### What the task requires
Would you return the listing exactly as written, apart from its pictures?

### Input for this task
━━━━
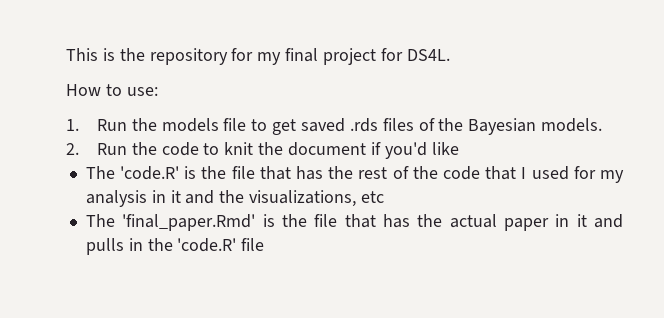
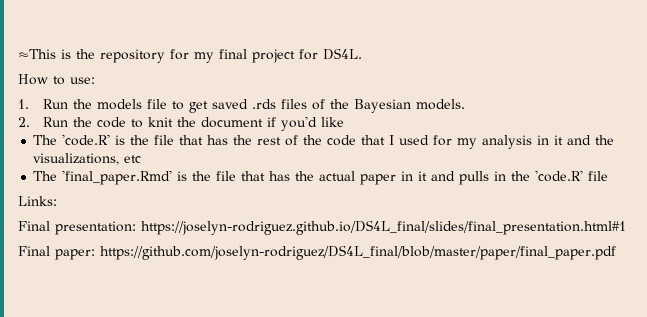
[66,48,98,61] This -> [18,49,56,59] ≈This
(265, 244) none -> [18,196,57,206] [18,220,626,235] [18,245,616,260] // Links: // Final presentation: https://joselyn-rodriguez.github.io/DS4L_final/slides/final_presentation.html#1 // Final paper: https://github.com/joselyn-rodriguez/DS4L_final/blob/master/paper/final_paper.pdf

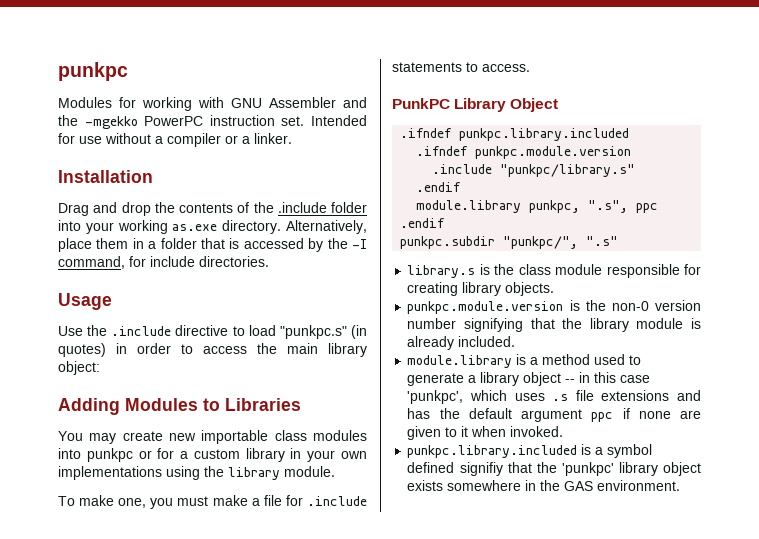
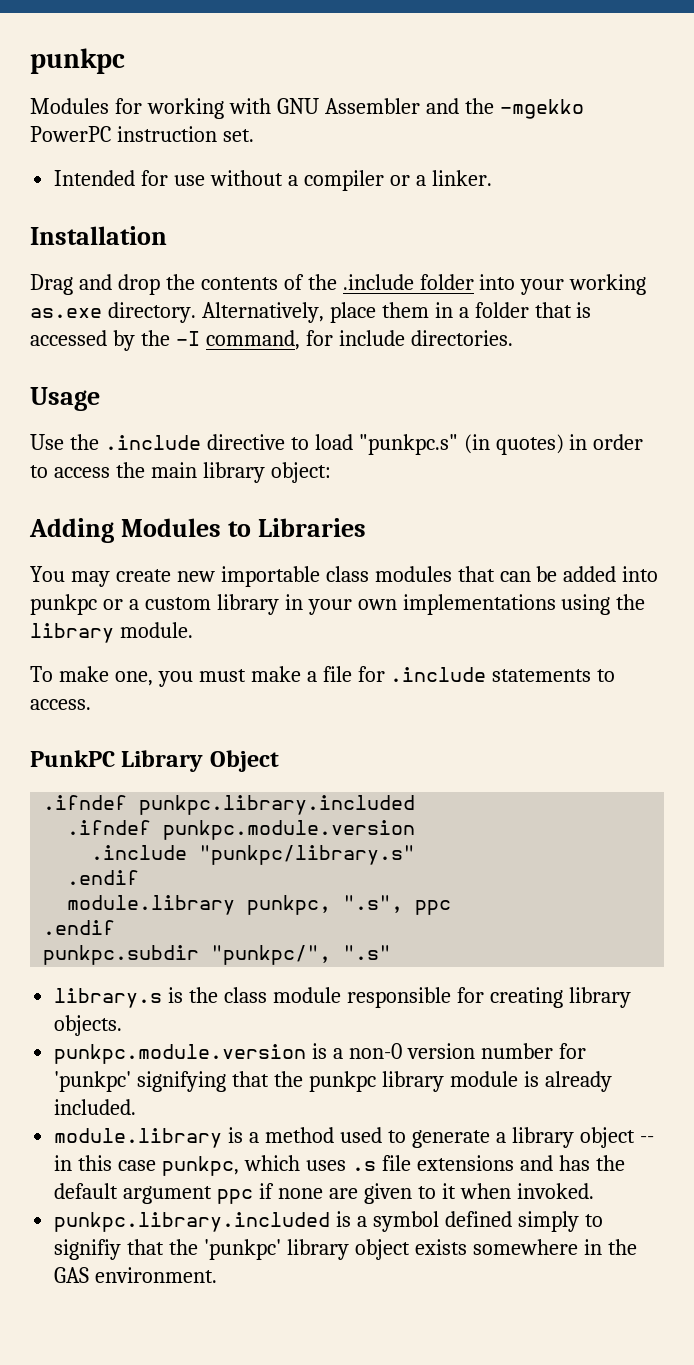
(305, 121) none -> (254, 135) //
(367, 435) none -> [457,566,617,582] that can be added
[157,448,175,459] for -> (123, 604) none
[585,300,606,311] the -> [333,1048,344,1059] a
(457, 323) none -> [558,1043,586,1059] [54,1071,132,1092] for 'punkpc'
(583, 323) none -> [308,1071,376,1092] punkpc
[407,390,464,404] 'punkpc', -> [162,1156,240,1176] punkpc,
(455, 467) none -> [517,1211,603,1232] simply to

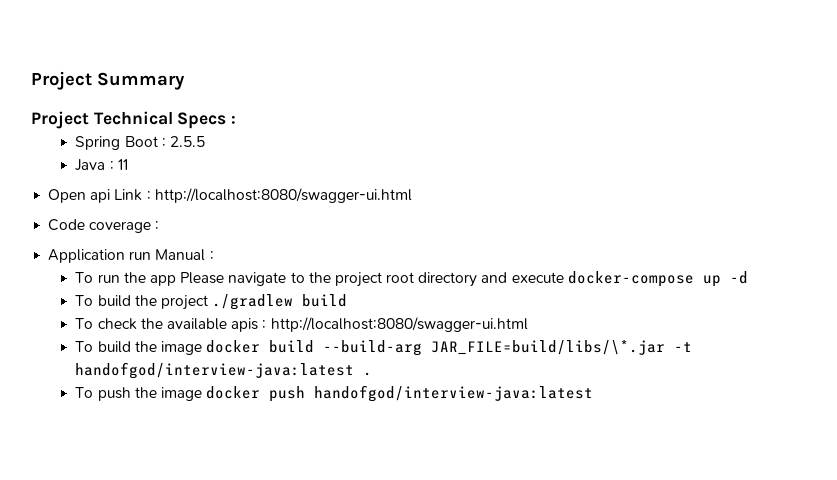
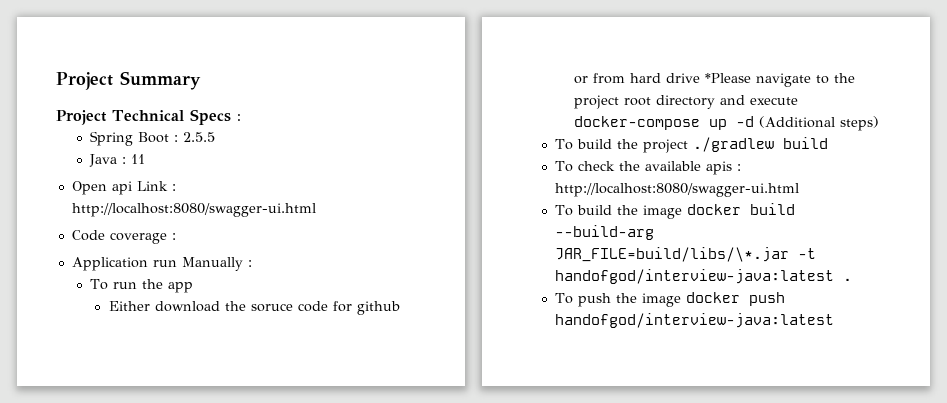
[155,249,206,261] Manual -> [181,257,243,271] Manually
[180,272,225,284] Please -> [108,301,400,315] [573,73,751,84] // Either download the soruce code for github or from hard drive *Please
(748, 277) none -> [758,116,879,131] (Additional steps)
━━━━
### Solution
[66,48,98,61] This -> [18,49,56,59] ≈This
(265, 244) none -> [18,196,57,206] [18,220,626,235] [18,245,616,260] // Links: // Final presentation: https://joselyn-rodriguez.github.io/DS4L_final/slides/final_presentation.html#1 // Final paper: https://github.com/joselyn-rodriguez/DS4L_final/blob/master/paper/final_paper.pdf

(305, 121) none -> (254, 135) //
(367, 435) none -> [457,566,617,582] that can be added
[157,448,175,459] for -> (123, 604) none
[585,300,606,311] the -> [333,1048,344,1059] a
(457, 323) none -> [558,1043,586,1059] [54,1071,132,1092] for 'punkpc'
(583, 323) none -> [308,1071,376,1092] punkpc
[407,390,464,404] 'punkpc', -> [162,1156,240,1176] punkpc,
(455, 467) none -> [517,1211,603,1232] simply to

[155,249,206,261] Manual -> [181,257,243,271] Manually
[180,272,225,284] Please -> [108,301,400,315] [573,73,751,84] // Either download the soruce code for github or from hard drive *Please
(748, 277) none -> [758,116,879,131] (Additional steps)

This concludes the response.